- THE DATA:
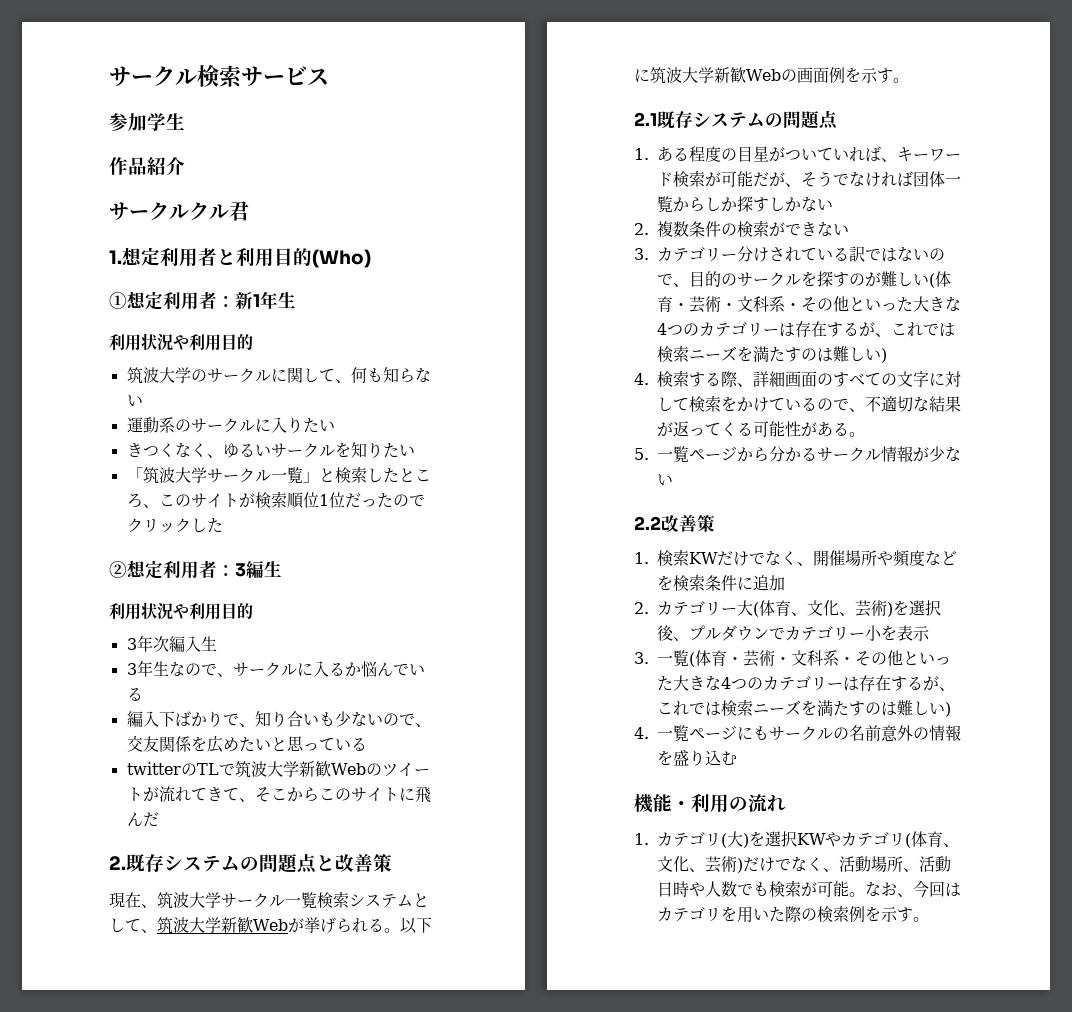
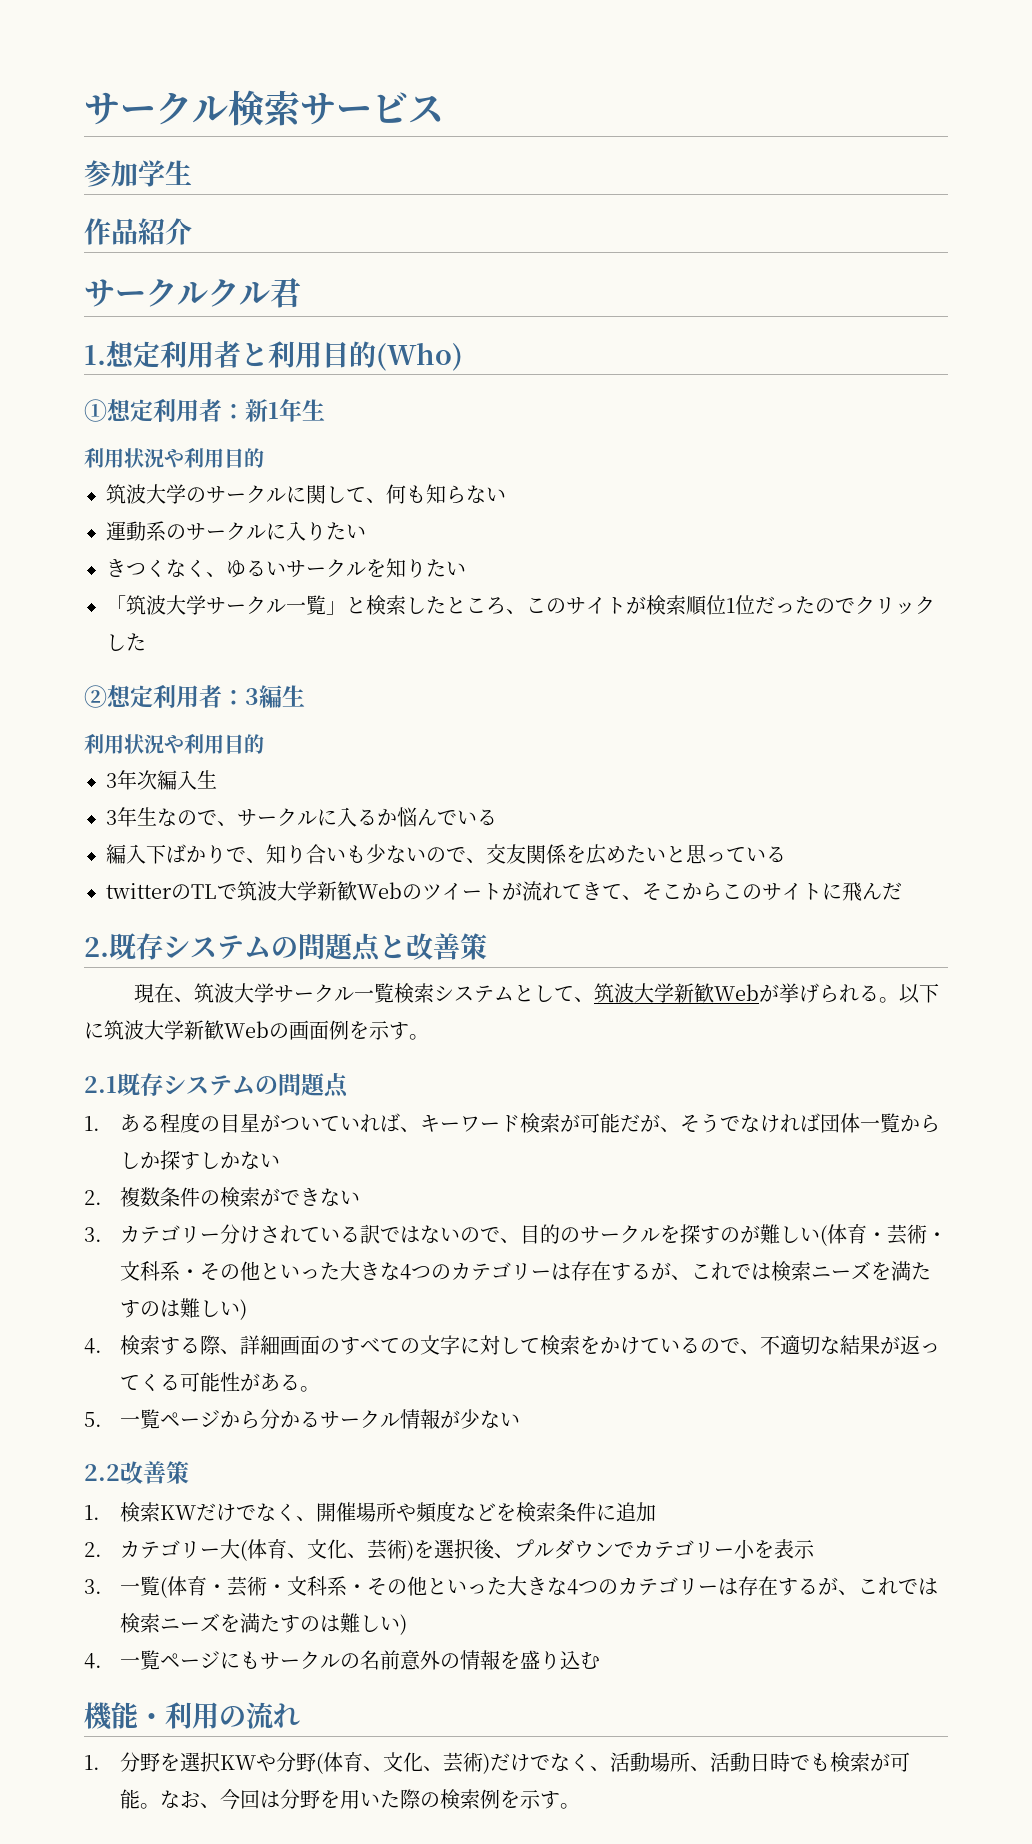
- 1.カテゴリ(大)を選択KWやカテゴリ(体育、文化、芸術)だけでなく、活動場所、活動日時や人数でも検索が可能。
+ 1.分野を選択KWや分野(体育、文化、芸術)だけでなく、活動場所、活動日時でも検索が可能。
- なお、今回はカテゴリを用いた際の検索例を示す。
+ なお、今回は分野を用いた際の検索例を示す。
--
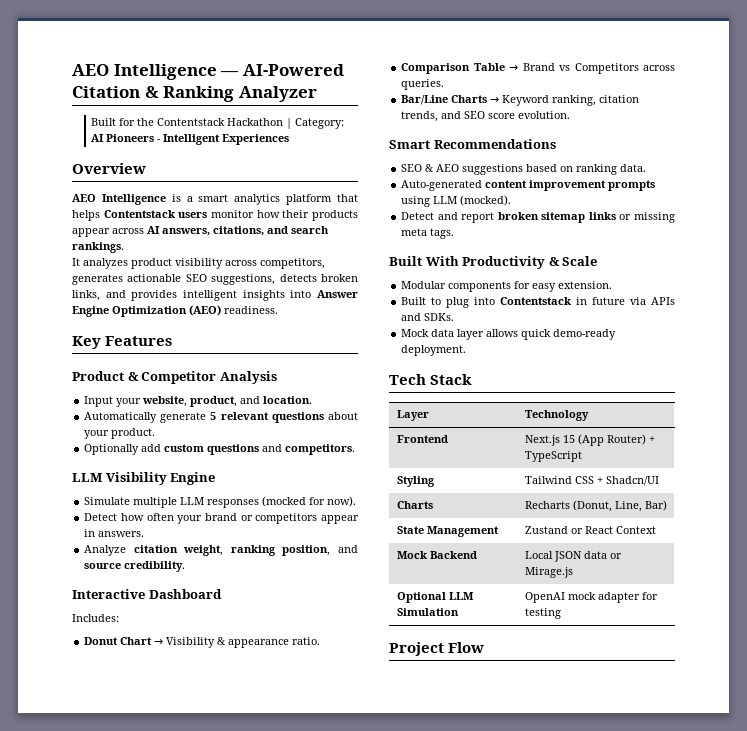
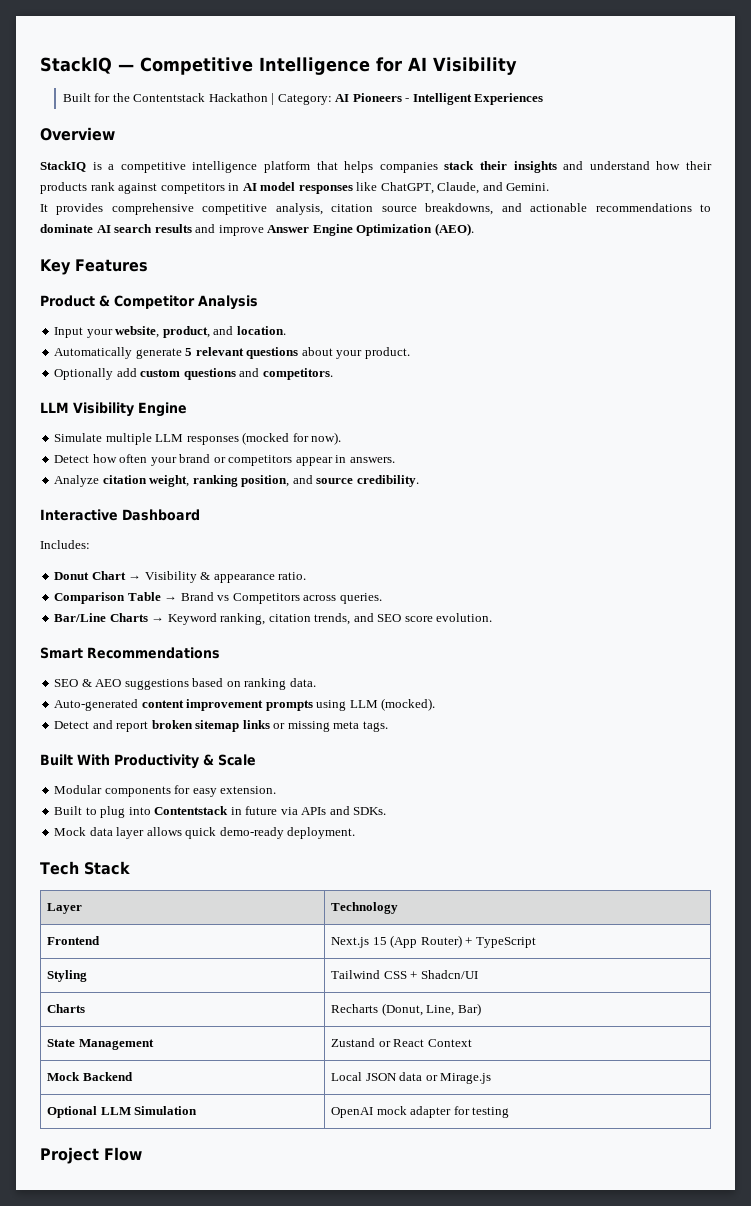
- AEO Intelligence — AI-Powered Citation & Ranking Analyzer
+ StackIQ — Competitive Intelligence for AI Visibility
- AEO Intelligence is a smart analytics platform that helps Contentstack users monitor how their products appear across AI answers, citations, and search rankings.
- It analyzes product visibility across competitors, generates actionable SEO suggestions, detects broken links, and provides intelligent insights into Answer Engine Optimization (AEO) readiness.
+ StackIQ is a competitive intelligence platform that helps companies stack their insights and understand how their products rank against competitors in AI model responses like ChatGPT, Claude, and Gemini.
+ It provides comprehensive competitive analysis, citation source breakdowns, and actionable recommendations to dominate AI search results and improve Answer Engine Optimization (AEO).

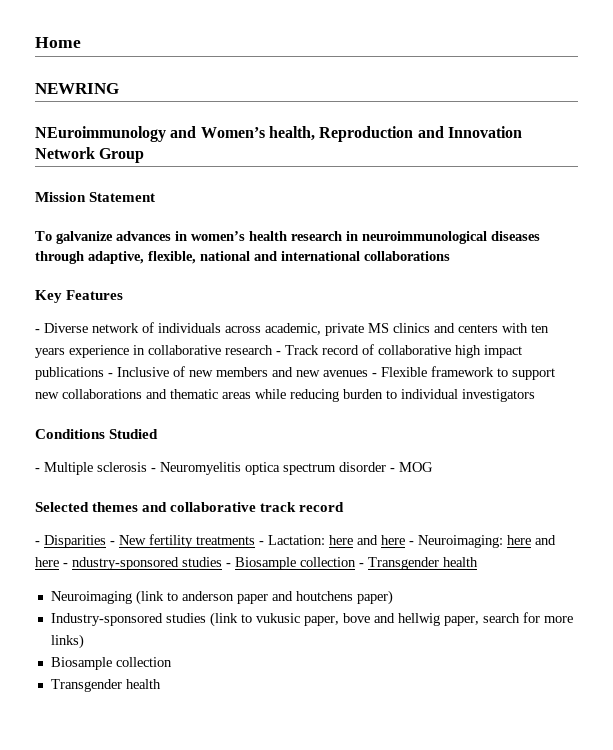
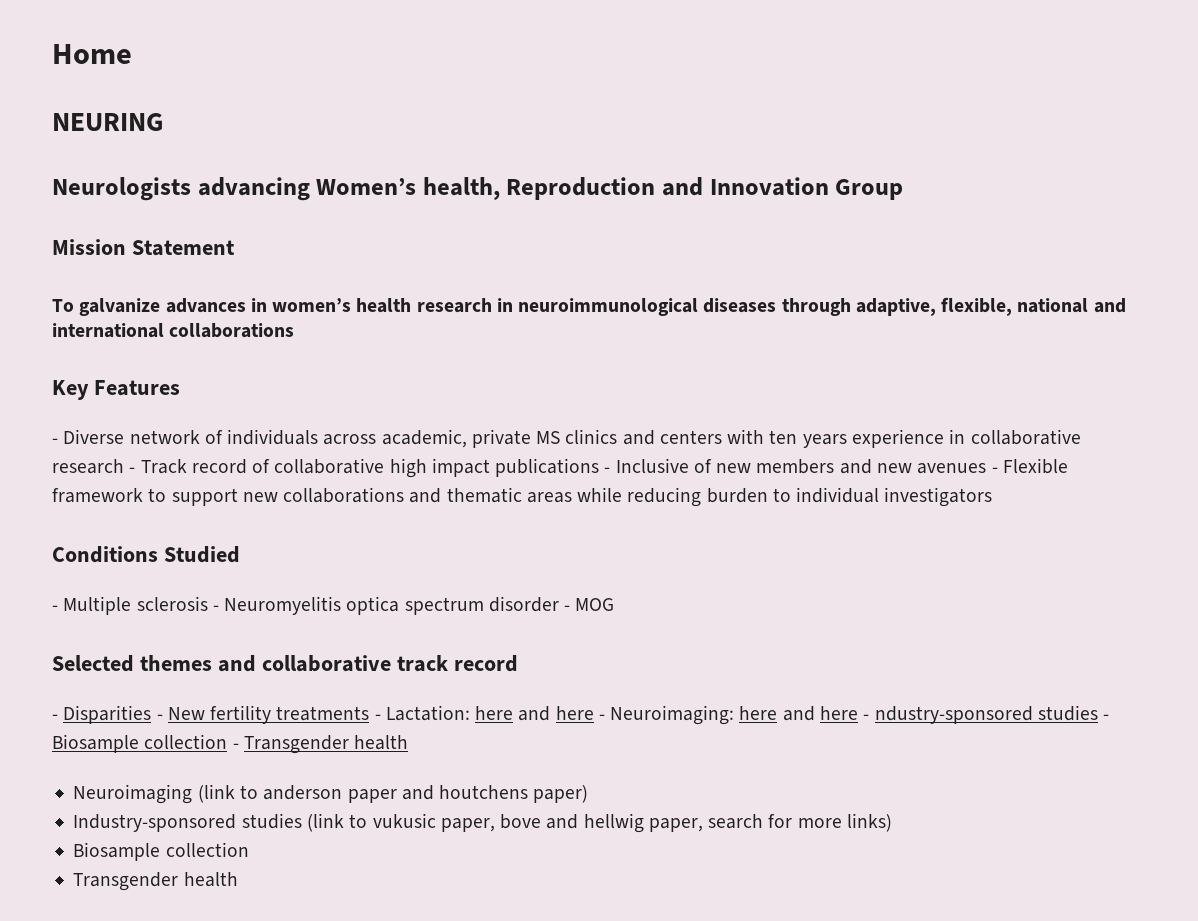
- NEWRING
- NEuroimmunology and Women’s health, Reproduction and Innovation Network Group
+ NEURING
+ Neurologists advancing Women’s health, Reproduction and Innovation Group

- TASK ITEM:
Only lines containing the string "活動場所" belong in the answer; find them in the data above and copy them.

- COMPLETED TASK:
- 1.カテゴリ(大)を選択KWやカテゴリ(体育、文化、芸術)だけでなく、活動場所、活動日時や人数でも検索が可能。
+ 1.分野を選択KWや分野(体育、文化、芸術)だけでなく、活動場所、活動日時でも検索が可能。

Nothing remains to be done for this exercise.